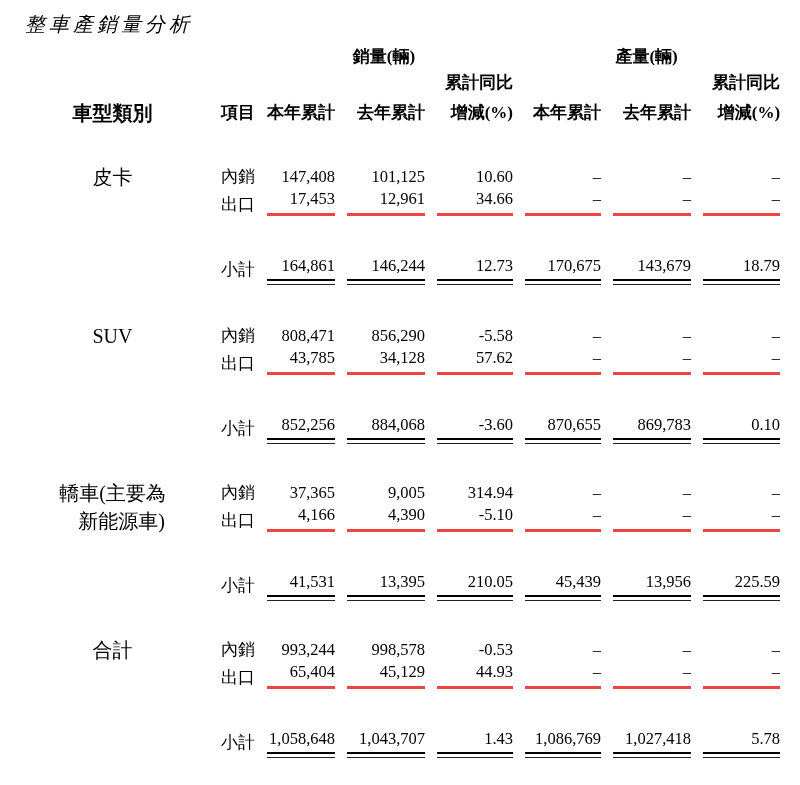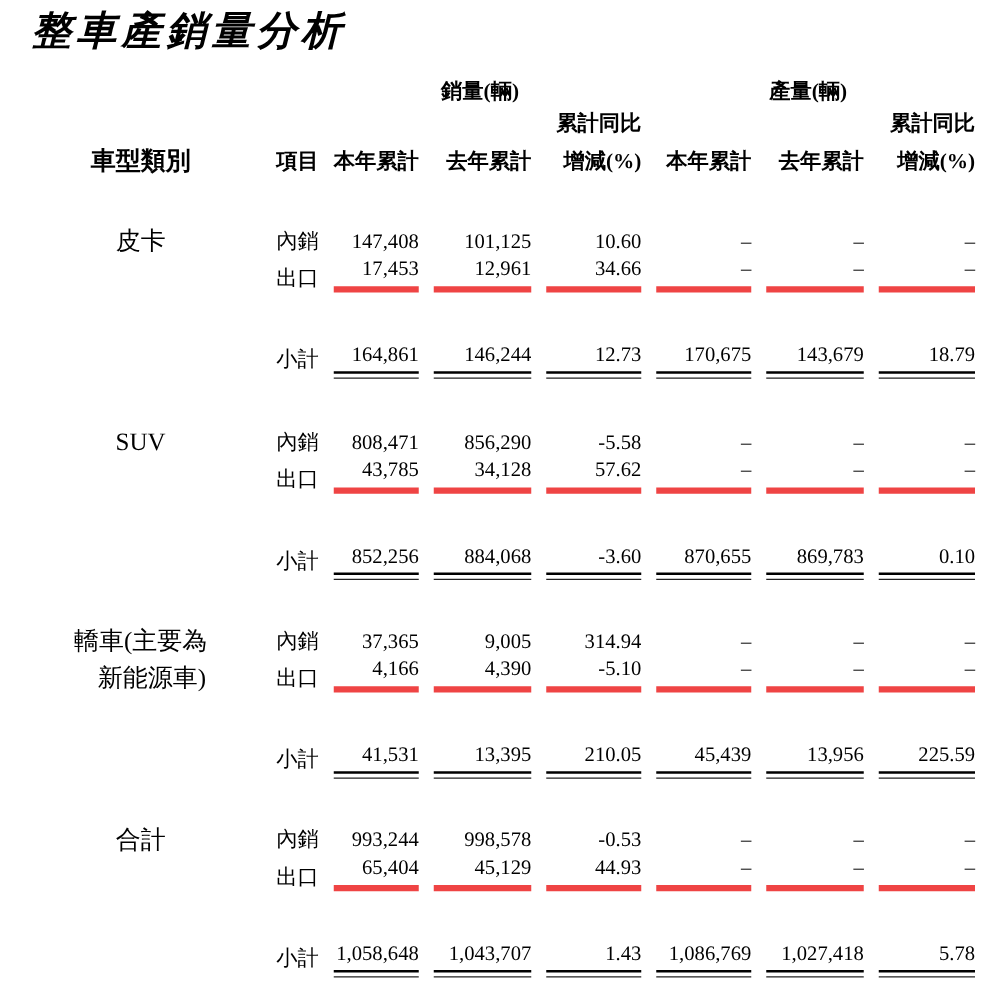--- a/index.html
+++ b/index.html
@@ -6,7 +6,7 @@
   body{width:800px;height:785px;overflow:hidden;color:#000;
        font-family:"Liberation Serif","DejaVu Serif",serif;}
   .page{padding:8px 10px 0 25px;}
-  .title{font-size:32px;font-weight:bold;font-style:italic;letter-spacing:4px;
+  .title{font-size:20px;font-weight:normal;font-style:italic;letter-spacing:4px;
          line-height:32px;height:32px;}
   table{border-collapse:collapse;table-layout:fixed;width:755px;margin-top:16px;}
   td{padding:0;font-size:16.5px;vertical-align:bottom;line-height:22px;}

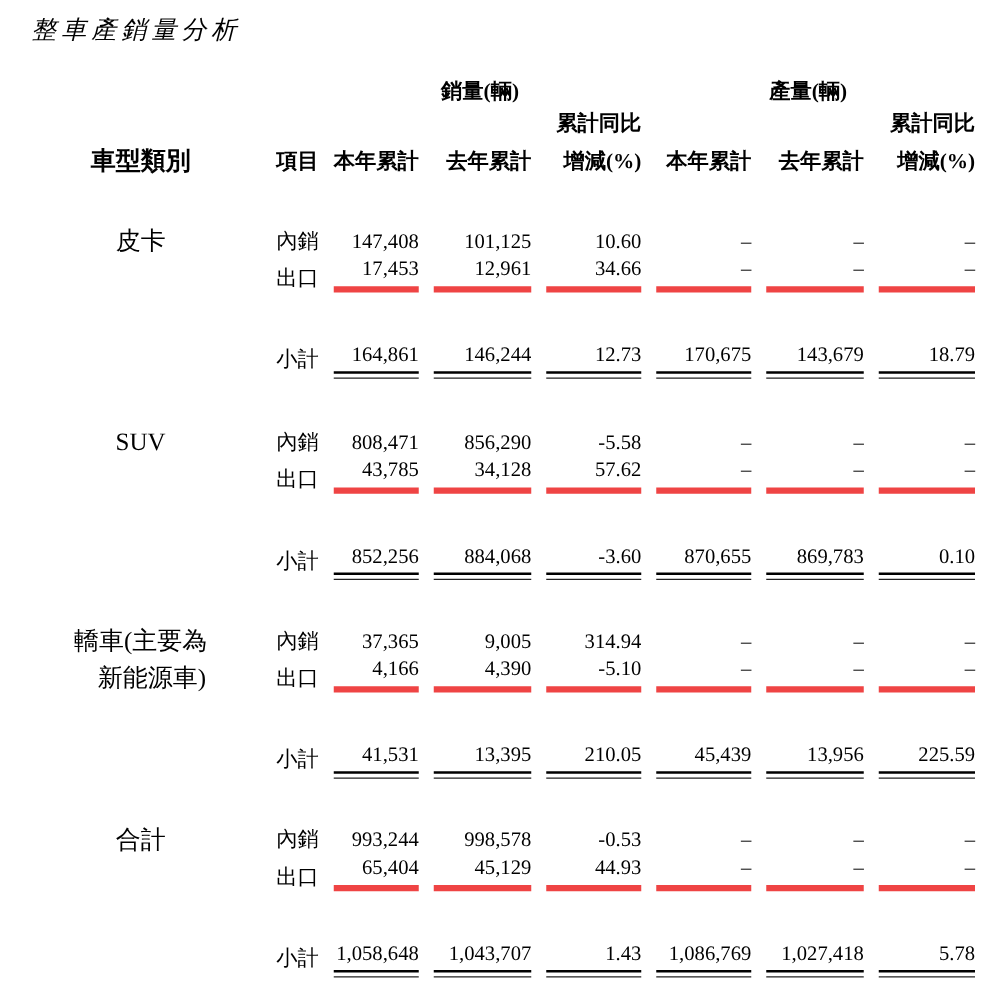--- a/index.html
+++ b/index.html
@@ -8,7 +8,7 @@
   .page{padding:8px 10px 0 25px;}
   .title{font-size:20px;font-weight:normal;font-style:italic;letter-spacing:4px;
          line-height:32px;height:32px;}
-  table{border-collapse:collapse;table-layout:fixed;width:755px;margin-top:16px;}
+  table{border-collapse:collapse;table-layout:fixed;width:755px;}
   td{padding:0;font-size:16.5px;vertical-align:bottom;line-height:22px;}
   .ghead{text-align:center;font-weight:bold;font-size:17px;height:28px;}
   .chead{font-weight:bold;font-size:17px;}

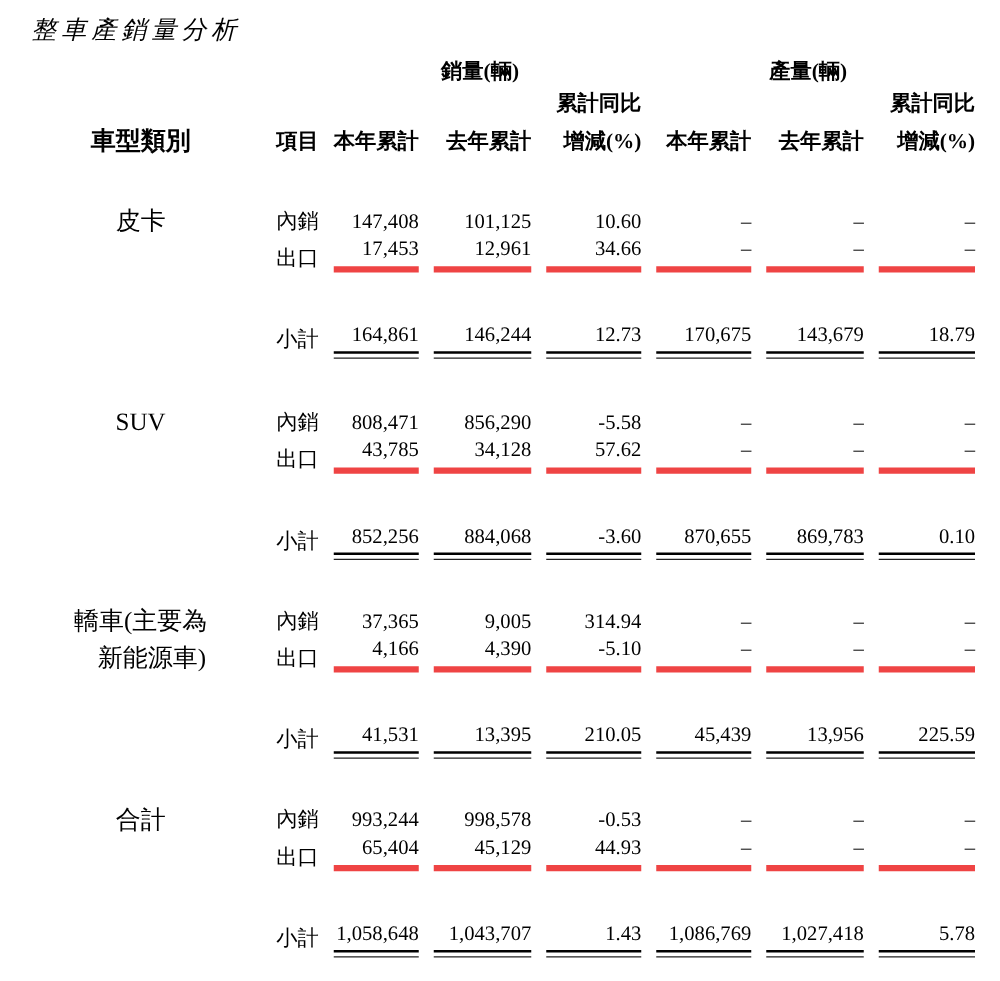--- a/index.html
+++ b/index.html
@@ -19,7 +19,7 @@
   td.item{text-align:right;font-size:17px;}
   td.num{text-align:right;}
   .v{display:block;margin-left:12px;text-align:right;position:relative;}
-  .u1{border-bottom:5px solid #ef4444;padding-bottom:3px;}
+  .u1{border-bottom:3px solid #ef4444;padding-bottom:3px;}
   .u2{border-bottom:2.5px solid #000;padding-bottom:2px;}
   .u2::after{content:"";position:absolute;left:0;right:0;bottom:-6px;
              border-bottom:1.5px solid #222;}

####################

ABOUT THIS TASK -
Reproduce the data in full. Do not carry over any picture.

REPLY TO THE TASK -
--- a/index.html
+++ b/index.html
@@ -6,7 +6,7 @@
   body{width:800px;height:785px;overflow:hidden;color:#000;
        font-family:"Liberation Serif","DejaVu Serif",serif;}
   .page{padding:8px 10px 0 25px;}
-  .title{font-size:32px;font-weight:bold;font-style:italic;letter-spacing:4px;
+  .title{font-size:20px;font-weight:normal;font-style:italic;letter-spacing:4px;
          line-height:32px;height:32px;}
   table{border-collapse:collapse;table-layout:fixed;width:755px;margin-top:16px;}
   td{padding:0;font-size:16.5px;vertical-align:bottom;line-height:22px;}

--- a/index.html
+++ b/index.html
@@ -8,7 +8,7 @@
   .page{padding:8px 10px 0 25px;}
   .title{font-size:20px;font-weight:normal;font-style:italic;letter-spacing:4px;
          line-height:32px;height:32px;}
-  table{border-collapse:collapse;table-layout:fixed;width:755px;margin-top:16px;}
+  table{border-collapse:collapse;table-layout:fixed;width:755px;}
   td{padding:0;font-size:16.5px;vertical-align:bottom;line-height:22px;}
   .ghead{text-align:center;font-weight:bold;font-size:17px;height:28px;}
   .chead{font-weight:bold;font-size:17px;}

--- a/index.html
+++ b/index.html
@@ -19,7 +19,7 @@
   td.item{text-align:right;font-size:17px;}
   td.num{text-align:right;}
   .v{display:block;margin-left:12px;text-align:right;position:relative;}
-  .u1{border-bottom:5px solid #ef4444;padding-bottom:3px;}
+  .u1{border-bottom:3px solid #ef4444;padding-bottom:3px;}
   .u2{border-bottom:2.5px solid #000;padding-bottom:2px;}
   .u2::after{content:"";position:absolute;left:0;right:0;bottom:-6px;
              border-bottom:1.5px solid #222;}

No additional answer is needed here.